» WHAT YOU HAVE TO DO
From the data below, please reproduce exactly everything from the line that contains "[305,123,427,141] design and" down to the line that contains "[145,758,192,776] bot.py ->", with both ends included.

§

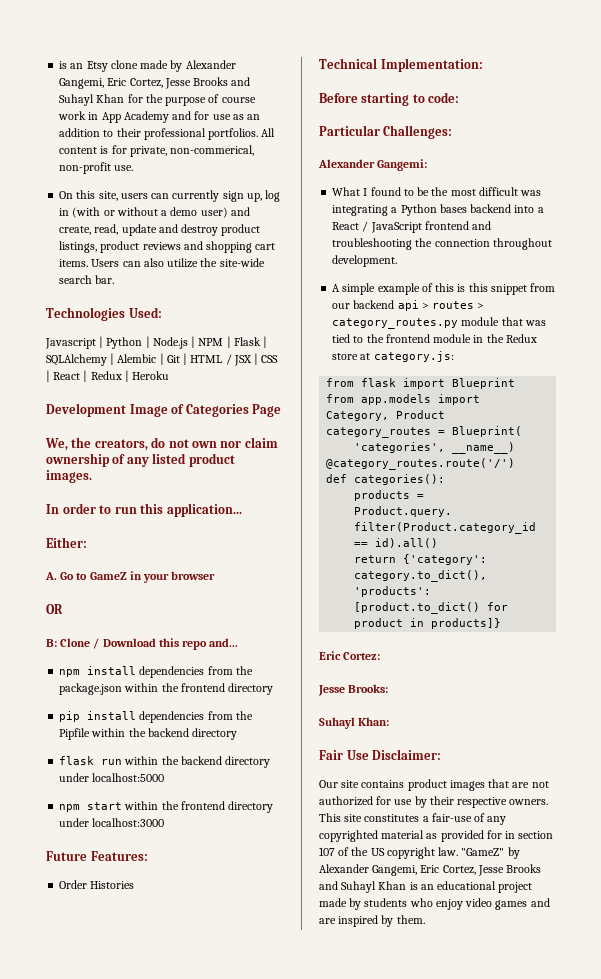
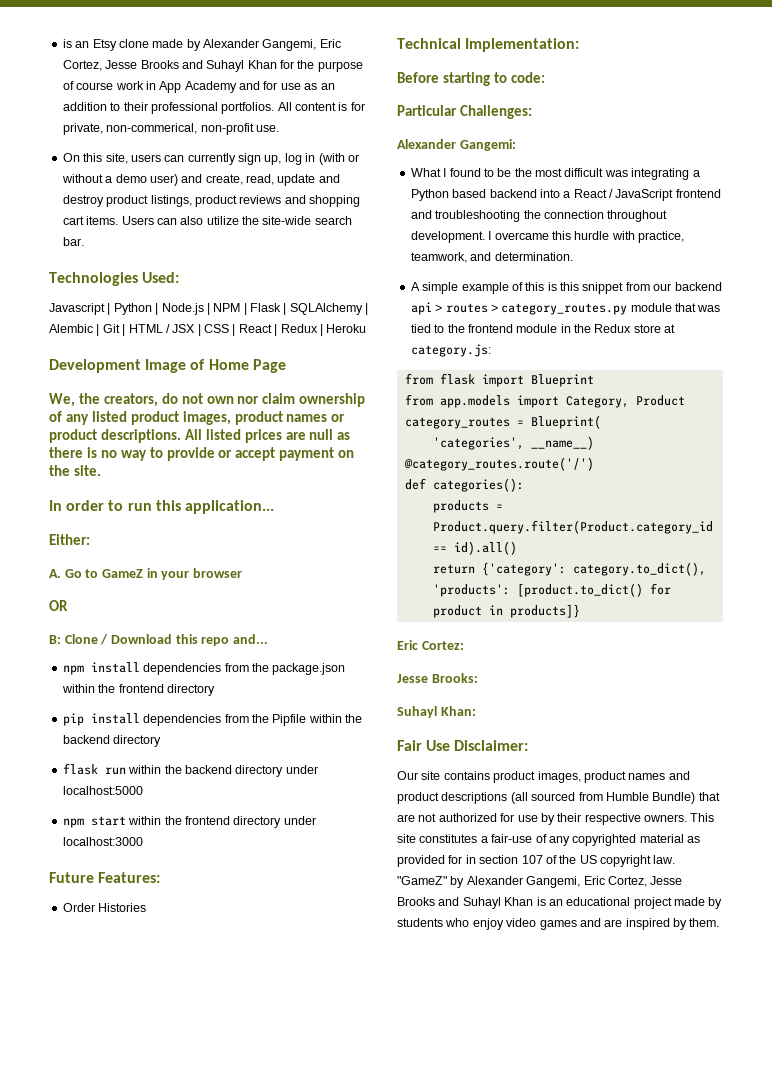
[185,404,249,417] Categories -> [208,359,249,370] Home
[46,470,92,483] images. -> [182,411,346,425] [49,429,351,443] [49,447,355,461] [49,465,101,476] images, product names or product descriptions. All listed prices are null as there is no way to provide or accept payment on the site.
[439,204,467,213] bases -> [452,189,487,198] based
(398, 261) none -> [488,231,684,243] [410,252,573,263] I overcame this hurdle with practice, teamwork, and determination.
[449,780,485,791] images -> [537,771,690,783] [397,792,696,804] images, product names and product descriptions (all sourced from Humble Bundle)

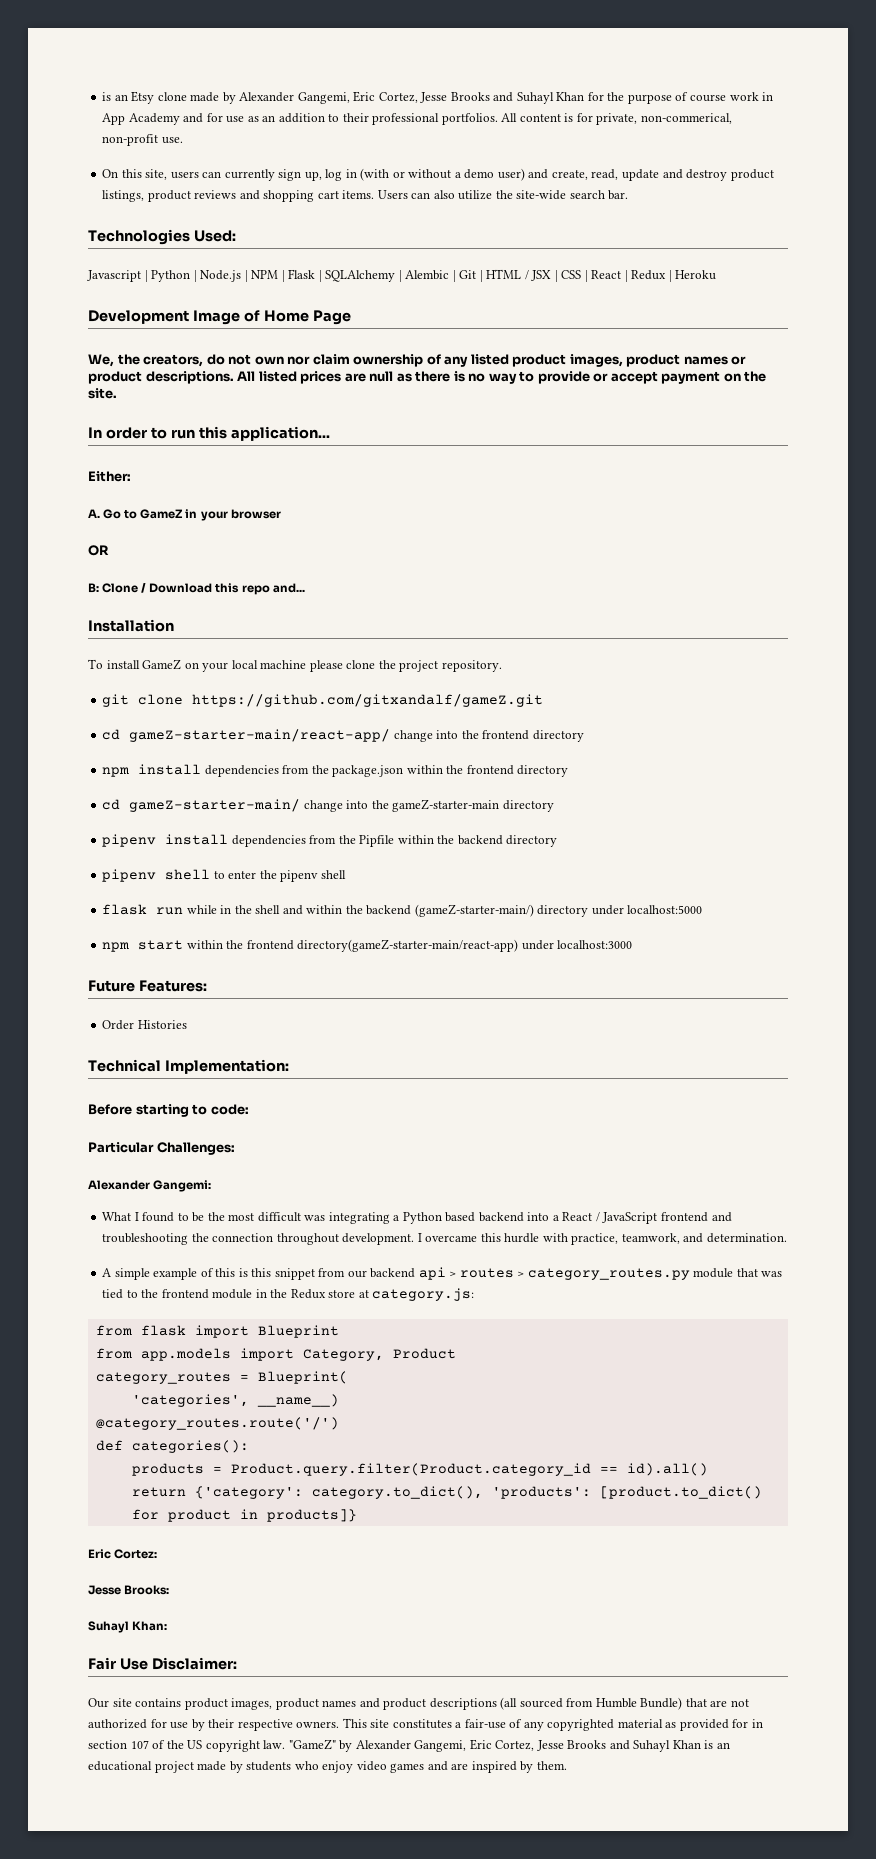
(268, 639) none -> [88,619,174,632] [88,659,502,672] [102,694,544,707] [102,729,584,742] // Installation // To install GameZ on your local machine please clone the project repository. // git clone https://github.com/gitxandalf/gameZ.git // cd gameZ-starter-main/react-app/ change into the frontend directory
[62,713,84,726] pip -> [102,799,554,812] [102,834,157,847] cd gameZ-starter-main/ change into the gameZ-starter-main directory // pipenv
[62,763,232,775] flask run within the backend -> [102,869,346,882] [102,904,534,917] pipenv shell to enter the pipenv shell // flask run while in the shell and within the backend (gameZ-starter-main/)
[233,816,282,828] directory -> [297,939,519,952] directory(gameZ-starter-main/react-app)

§

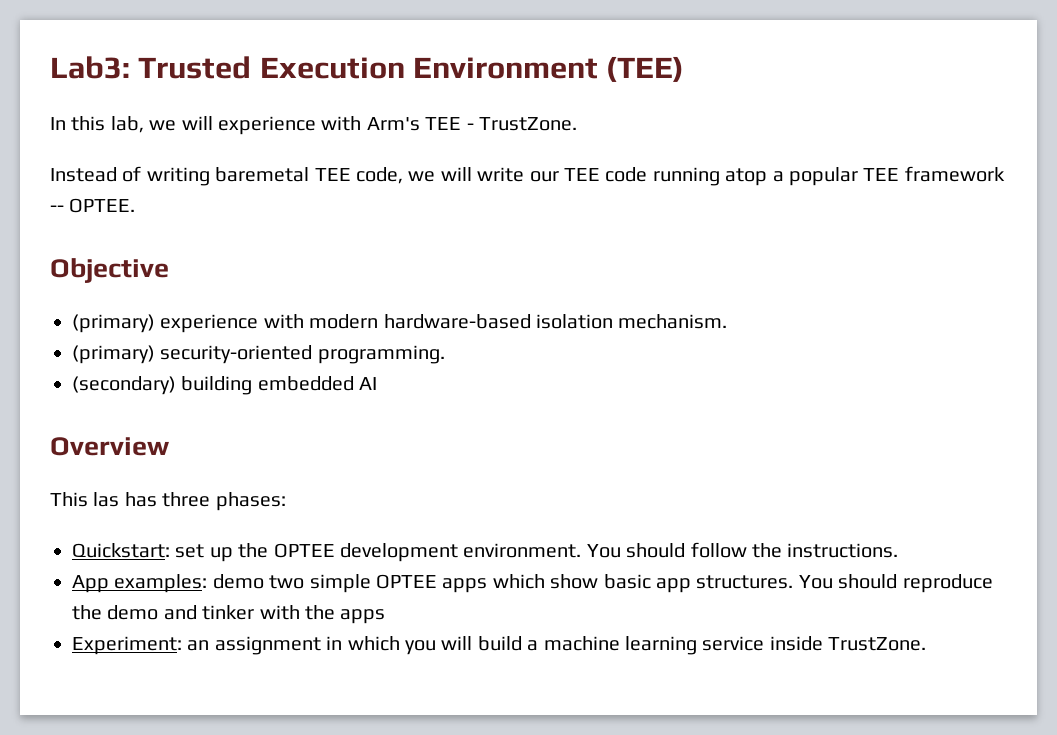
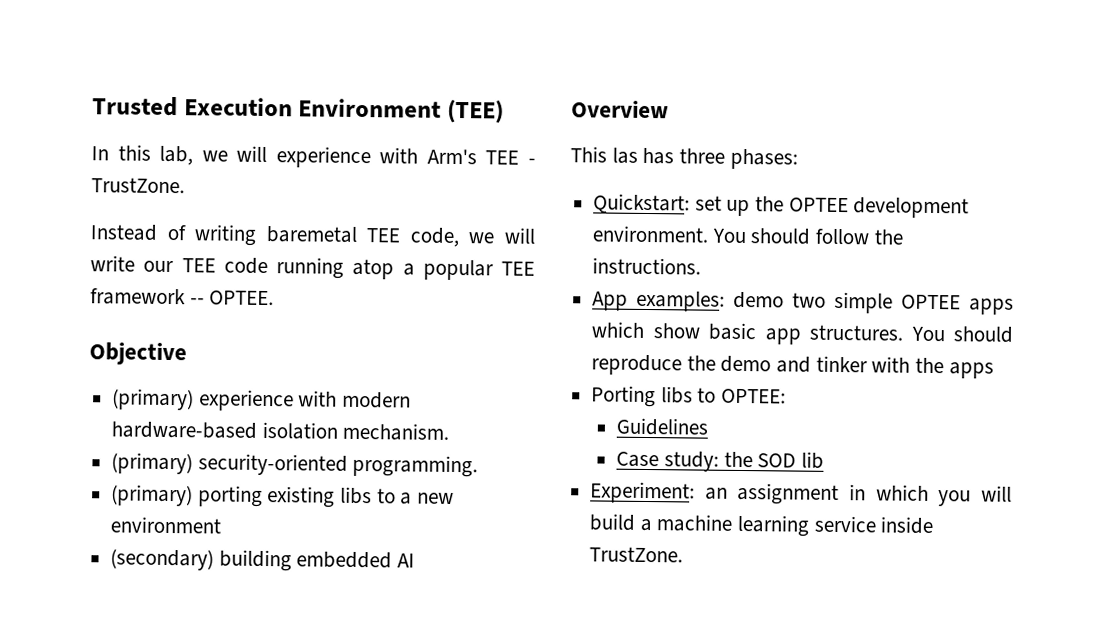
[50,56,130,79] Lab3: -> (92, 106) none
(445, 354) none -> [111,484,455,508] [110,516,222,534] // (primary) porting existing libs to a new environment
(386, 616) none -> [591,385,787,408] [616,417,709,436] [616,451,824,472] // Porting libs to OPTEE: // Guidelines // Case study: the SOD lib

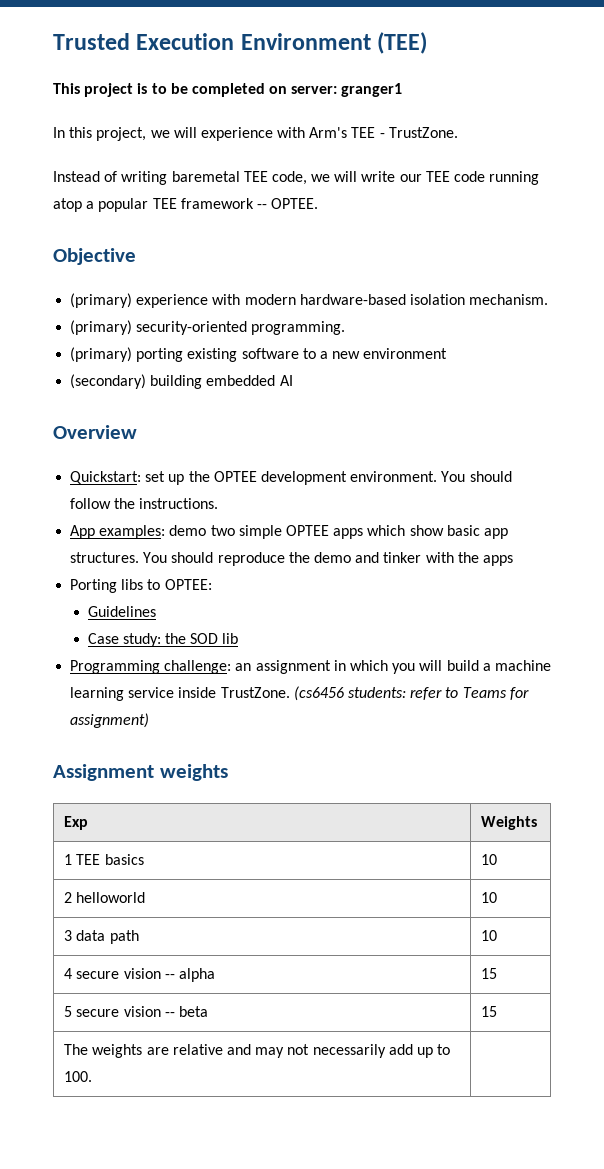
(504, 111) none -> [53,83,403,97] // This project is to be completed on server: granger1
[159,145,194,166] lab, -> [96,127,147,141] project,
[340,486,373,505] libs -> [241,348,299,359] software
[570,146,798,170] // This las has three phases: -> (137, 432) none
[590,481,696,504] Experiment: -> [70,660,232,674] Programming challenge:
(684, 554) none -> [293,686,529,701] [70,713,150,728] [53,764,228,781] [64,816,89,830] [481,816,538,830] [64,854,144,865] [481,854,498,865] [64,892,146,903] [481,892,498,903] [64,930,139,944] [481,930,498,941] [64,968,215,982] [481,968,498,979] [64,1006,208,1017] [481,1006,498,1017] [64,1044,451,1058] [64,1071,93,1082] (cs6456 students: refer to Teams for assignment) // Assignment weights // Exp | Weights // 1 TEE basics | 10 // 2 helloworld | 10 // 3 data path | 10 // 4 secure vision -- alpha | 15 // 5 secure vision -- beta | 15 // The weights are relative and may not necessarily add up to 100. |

§

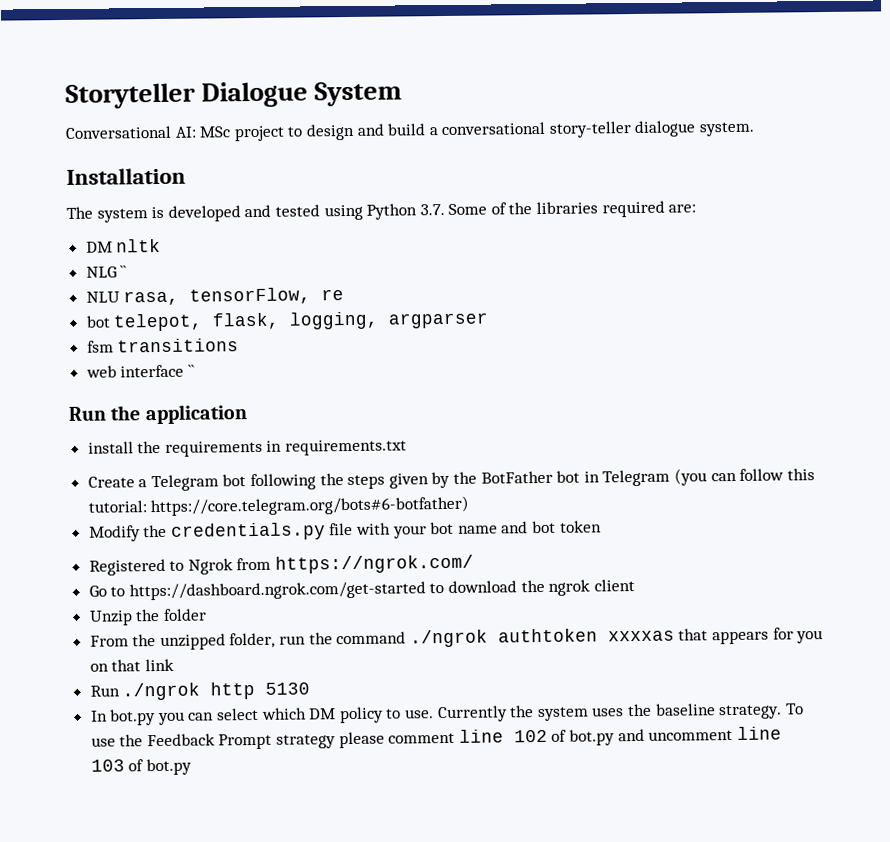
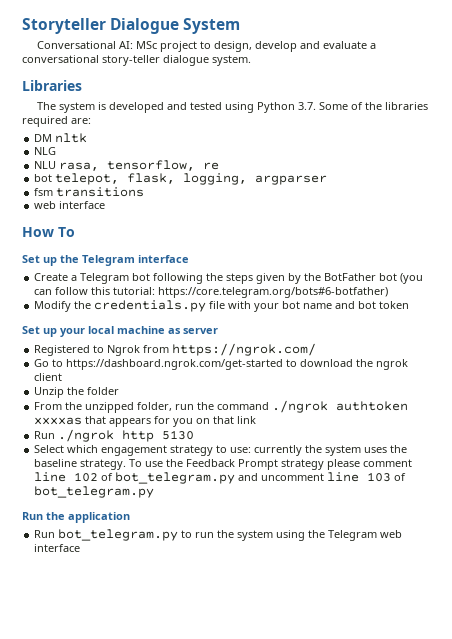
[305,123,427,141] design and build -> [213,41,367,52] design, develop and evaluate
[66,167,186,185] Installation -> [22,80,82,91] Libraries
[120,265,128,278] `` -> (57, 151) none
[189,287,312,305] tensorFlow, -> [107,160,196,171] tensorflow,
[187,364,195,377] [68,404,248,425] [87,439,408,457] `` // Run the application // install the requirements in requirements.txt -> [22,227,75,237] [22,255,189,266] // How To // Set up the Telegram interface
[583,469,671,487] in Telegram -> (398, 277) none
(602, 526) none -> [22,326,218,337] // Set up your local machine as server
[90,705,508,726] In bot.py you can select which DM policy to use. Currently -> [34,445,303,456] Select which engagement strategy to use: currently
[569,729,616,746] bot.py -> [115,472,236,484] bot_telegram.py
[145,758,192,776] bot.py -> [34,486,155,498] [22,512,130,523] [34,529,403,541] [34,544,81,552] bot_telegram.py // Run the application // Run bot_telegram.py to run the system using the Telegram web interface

§

» SOLUTION FOR THIS TASK
[305,123,427,141] design and build -> [213,41,367,52] design, develop and evaluate
[66,167,186,185] Installation -> [22,80,82,91] Libraries
[120,265,128,278] `` -> (57, 151) none
[189,287,312,305] tensorFlow, -> [107,160,196,171] tensorflow,
[187,364,195,377] [68,404,248,425] [87,439,408,457] `` // Run the application // install the requirements in requirements.txt -> [22,227,75,237] [22,255,189,266] // How To // Set up the Telegram interface
[583,469,671,487] in Telegram -> (398, 277) none
(602, 526) none -> [22,326,218,337] // Set up your local machine as server
[90,705,508,726] In bot.py you can select which DM policy to use. Currently -> [34,445,303,456] Select which engagement strategy to use: currently
[569,729,616,746] bot.py -> [115,472,236,484] bot_telegram.py
[145,758,192,776] bot.py -> [34,486,155,498] [22,512,130,523] [34,529,403,541] [34,544,81,552] bot_telegram.py // Run the application // Run bot_telegram.py to run the system using the Telegram web interface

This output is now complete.